Österreich / Wien: Albertina, Basteihalle
18.3. - 19.6.2016
„Ich arbeite mit Symbolen, die unser Bewusstsein mit der Vergangenheit verbinden. Diese Symbole schaffen eine simultane Kontinuität und wir erinnern uns an unsere Ursprünge.“1
Ob es der Teutoburger Wald, der Rhein samt Rheintöchtern und Schatz, zerstörte Bunker an den Verteidigungslinien des Zweiten Weltkriegs oder brennendes Stroh und Speers Architekturphantasien sind, die Orte von Kiefers pathetisch vorgetragenen Bildwelten sind mit unheilvollen Erinnerungen aufgeladen. Die von Anselm Kiefer eingesetzten Symbole haben heftige Auseinandersetzungen ob des Inhalts seines vielgestaltigen Werks ausgelöst. Mit seinen als verwirrend und rätselhaft empfundenen Kompositionen setzte er sich mit nordischer Mythologie, deutscher Geschichte (von der Hermannsschlacht bis zum Zweiten Weltkrieg), dem Nibelungenlied und Wagners Ring, vom mythischen Rhein bis zu NS-Bauten auseinander. Während ihm damit durchschlagender Erfolg in den USA beschieden war, reagierten Kritiker in Europa skeptisch, einige beschimpften den Maler sogar als Neo-Faschisten.

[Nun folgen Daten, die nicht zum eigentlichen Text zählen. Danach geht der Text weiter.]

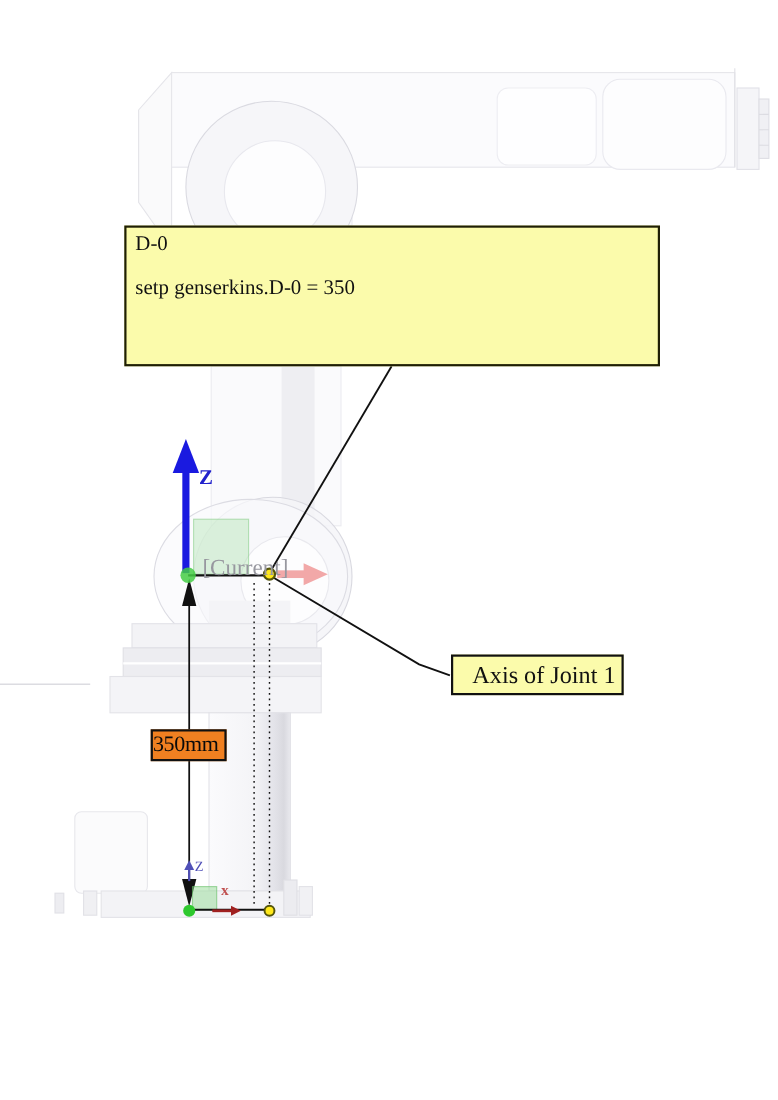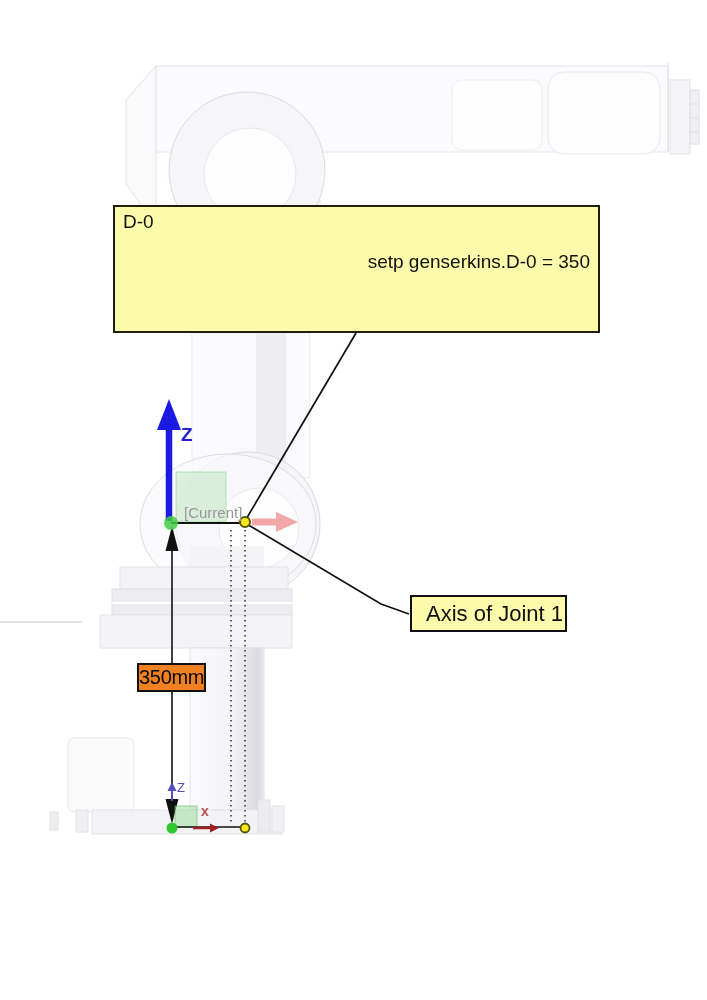"D-0" .overlay { font-family: none -> Liberation Serif, serif }
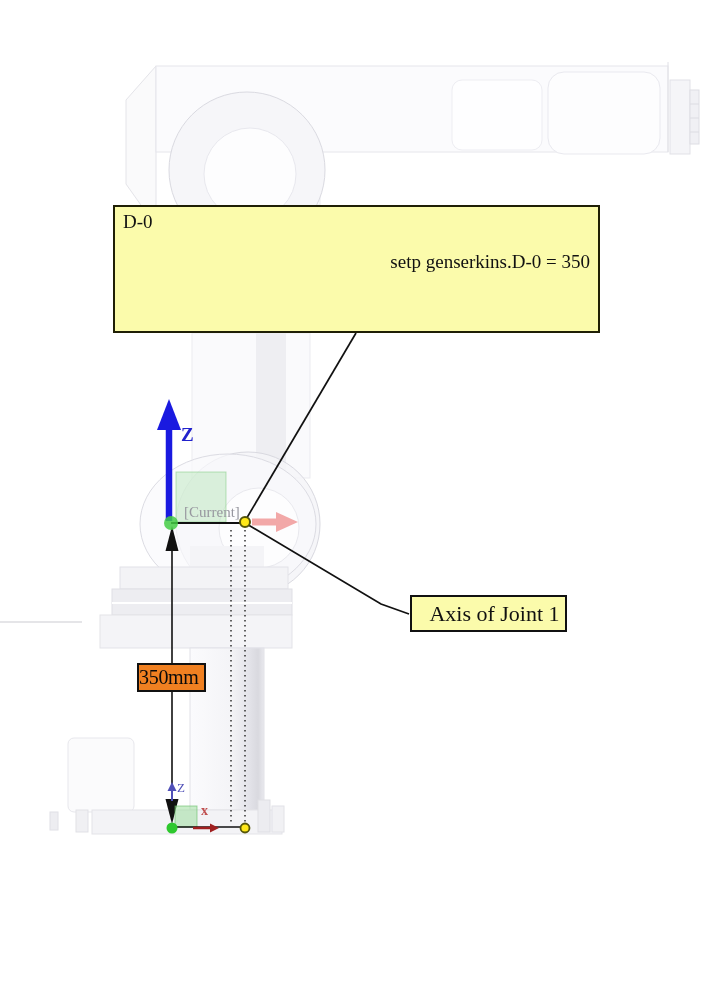"setp genserkins.D-0 = 350" .callout .cmd { text-align: right -> none }
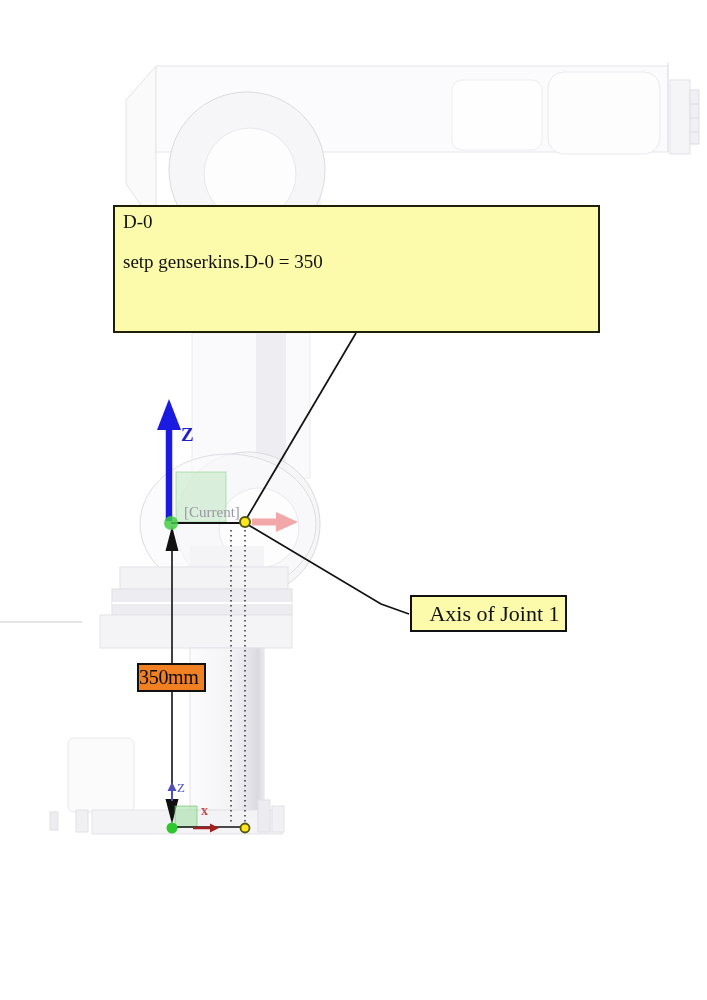"[Current]" .current { font-size: 15px -> 21px }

„Bunker sind hochinteressante architektonische Gebilde von einer wunderbaren Schönheit, und zwar deshalb weil es nicht mehr uns Wohnen geht. Die Bunker sind die eigentlichen l’art pour l’art Gegenstände, weil der Raum, der innen übrig bleibt, in keinem Verhältnis zu dem Beton steht, den man für den Bau eines Bunkers braucht.“2 (Anselm Kiefer)
Oft würden Anselm Kiefers Werke auf den ersten Blick in die Gattung des Landschaftsbildes fallen, wenn nicht der Künstler mit bewusst linkischer Hand und alter Schreibschrift vielsagende Titel, poetische Textfragmente und Bunkerruinen in die Bilder einfügen würde. Sie erst machen aus der Rhein-Serie eine Ansammlung von militärischen Stellungen, aus den Protagonisten der Nibelungensage verhängnisvolle Vorbilder einer verblendeten Nation. Aus der im Wahn versprochenen 1000 Jahren Herrschaft wurde ein mörderischer Krieg, dessen Relikte die Landschaft noch immer definiert. Anselm Kiefer wandte seinen Blick nicht ab von der unrühmlichen Vergangenheit und ihren Resten, sondern hielt mit seinen Werken den Finger darauf.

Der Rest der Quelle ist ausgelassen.